Editor: The World Justice Project has been the centerpiece of your ABA presidency. Why?
Neukom: My commitment to the World Justice Project is a kind of culmination of experiences in private practice, at Microsoft - where I spent almost 25 years as lead lawyer - and with the bar, including local and state bar associations and, of course, the ABA. Over all this time I became increasingly aware of how much injustice there is - in our country as well as abroad - and how it is possible to do something to address injustice. I came up with the concept of communities of opportunity. As a general matter, judges and lawyers have not been very good at dealing with problems such as judicial selection or retention, and in fact these are not problems that confront our profession alone. They are problems that pose a challenge for our entire society. The communities in which we live consist of people who are stakeholders in our system of justice, and the concept of communities of opportunity is meant to describe an open door process that brings together a variety of perspectives and resources - the multidisciplinary and multinational themes that define the initiative - to address the problems we face. As I say, these are not just problems for judges and lawyers. They are problems for all of us, and it is going to take people from all walks of life working together to resolve them in an effective, sustained manner.
Let me attempt to put this into more concrete terms. Every city in our country is disadvantaged by poverty. While everyone understands that there are root causes of poverty, no community is paying sufficient attention to the problem of poverty because other needs clamor for attention and too often prevent the poverty issue from being adequately aired. To the extent that the legal problems of poor people are heard in the courts, however, society as a whole has an opportunity to see this issue at first hand and, hopefully, consider ways in which it might be addressed. Access to justice for the poor, in criminal matters, to be sure, but also legal services in certain types of civil cases for those otherwise incapable of retaining a lawyer, are ways in which society can address poverty and, over time, reduce that poverty.

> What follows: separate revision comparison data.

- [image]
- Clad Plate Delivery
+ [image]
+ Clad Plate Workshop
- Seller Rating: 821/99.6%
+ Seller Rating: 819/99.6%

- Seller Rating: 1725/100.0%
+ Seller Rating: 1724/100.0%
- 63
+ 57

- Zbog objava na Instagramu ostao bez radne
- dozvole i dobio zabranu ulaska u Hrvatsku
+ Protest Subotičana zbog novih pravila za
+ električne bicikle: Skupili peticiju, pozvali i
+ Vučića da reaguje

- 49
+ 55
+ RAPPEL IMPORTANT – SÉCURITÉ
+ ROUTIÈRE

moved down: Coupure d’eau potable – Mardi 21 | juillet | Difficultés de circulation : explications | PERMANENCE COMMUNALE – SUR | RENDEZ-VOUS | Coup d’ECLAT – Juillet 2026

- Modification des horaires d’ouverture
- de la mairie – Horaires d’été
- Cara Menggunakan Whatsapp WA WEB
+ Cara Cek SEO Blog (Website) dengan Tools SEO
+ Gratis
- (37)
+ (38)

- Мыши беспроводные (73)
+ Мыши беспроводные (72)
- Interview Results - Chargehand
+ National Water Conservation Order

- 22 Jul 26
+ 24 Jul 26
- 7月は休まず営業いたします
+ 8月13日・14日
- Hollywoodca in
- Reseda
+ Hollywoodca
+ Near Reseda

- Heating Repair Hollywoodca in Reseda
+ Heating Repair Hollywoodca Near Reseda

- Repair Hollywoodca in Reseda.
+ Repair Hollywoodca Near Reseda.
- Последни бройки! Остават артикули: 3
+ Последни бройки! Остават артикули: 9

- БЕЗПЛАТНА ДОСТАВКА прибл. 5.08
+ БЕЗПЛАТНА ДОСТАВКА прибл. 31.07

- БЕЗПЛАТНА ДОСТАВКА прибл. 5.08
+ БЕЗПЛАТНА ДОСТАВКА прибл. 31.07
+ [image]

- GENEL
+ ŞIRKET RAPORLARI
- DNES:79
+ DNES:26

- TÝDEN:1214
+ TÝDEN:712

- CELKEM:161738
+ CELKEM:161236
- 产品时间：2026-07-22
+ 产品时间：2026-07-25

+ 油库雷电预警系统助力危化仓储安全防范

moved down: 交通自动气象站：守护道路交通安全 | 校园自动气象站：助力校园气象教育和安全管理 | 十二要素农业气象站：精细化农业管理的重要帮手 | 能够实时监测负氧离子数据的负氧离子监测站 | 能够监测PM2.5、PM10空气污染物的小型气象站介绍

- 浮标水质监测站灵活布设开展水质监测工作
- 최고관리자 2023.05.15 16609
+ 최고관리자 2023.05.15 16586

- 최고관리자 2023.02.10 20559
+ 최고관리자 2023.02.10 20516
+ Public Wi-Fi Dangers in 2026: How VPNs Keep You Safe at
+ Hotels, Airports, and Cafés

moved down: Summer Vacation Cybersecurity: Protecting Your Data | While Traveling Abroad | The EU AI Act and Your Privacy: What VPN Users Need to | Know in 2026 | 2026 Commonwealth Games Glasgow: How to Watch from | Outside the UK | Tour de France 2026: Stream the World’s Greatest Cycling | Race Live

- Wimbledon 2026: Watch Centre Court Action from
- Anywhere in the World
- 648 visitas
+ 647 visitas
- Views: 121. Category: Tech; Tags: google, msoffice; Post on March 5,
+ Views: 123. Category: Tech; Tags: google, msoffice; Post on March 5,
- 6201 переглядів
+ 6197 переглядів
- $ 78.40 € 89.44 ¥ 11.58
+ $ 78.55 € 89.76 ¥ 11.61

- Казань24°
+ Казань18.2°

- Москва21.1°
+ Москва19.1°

When people say to me that legal services for the poor is a huge legal issue, I respond by saying it is a huge community issue. Our communities are suffering from poverty, and even if as an individual I am not, I am a member of the community. Access to education, access to heathcare, job opportunities - in addition to access to a fair and impartial system of justice - all of these things contribute to the elimination of poverty and the creation of a society in which we all wish to live.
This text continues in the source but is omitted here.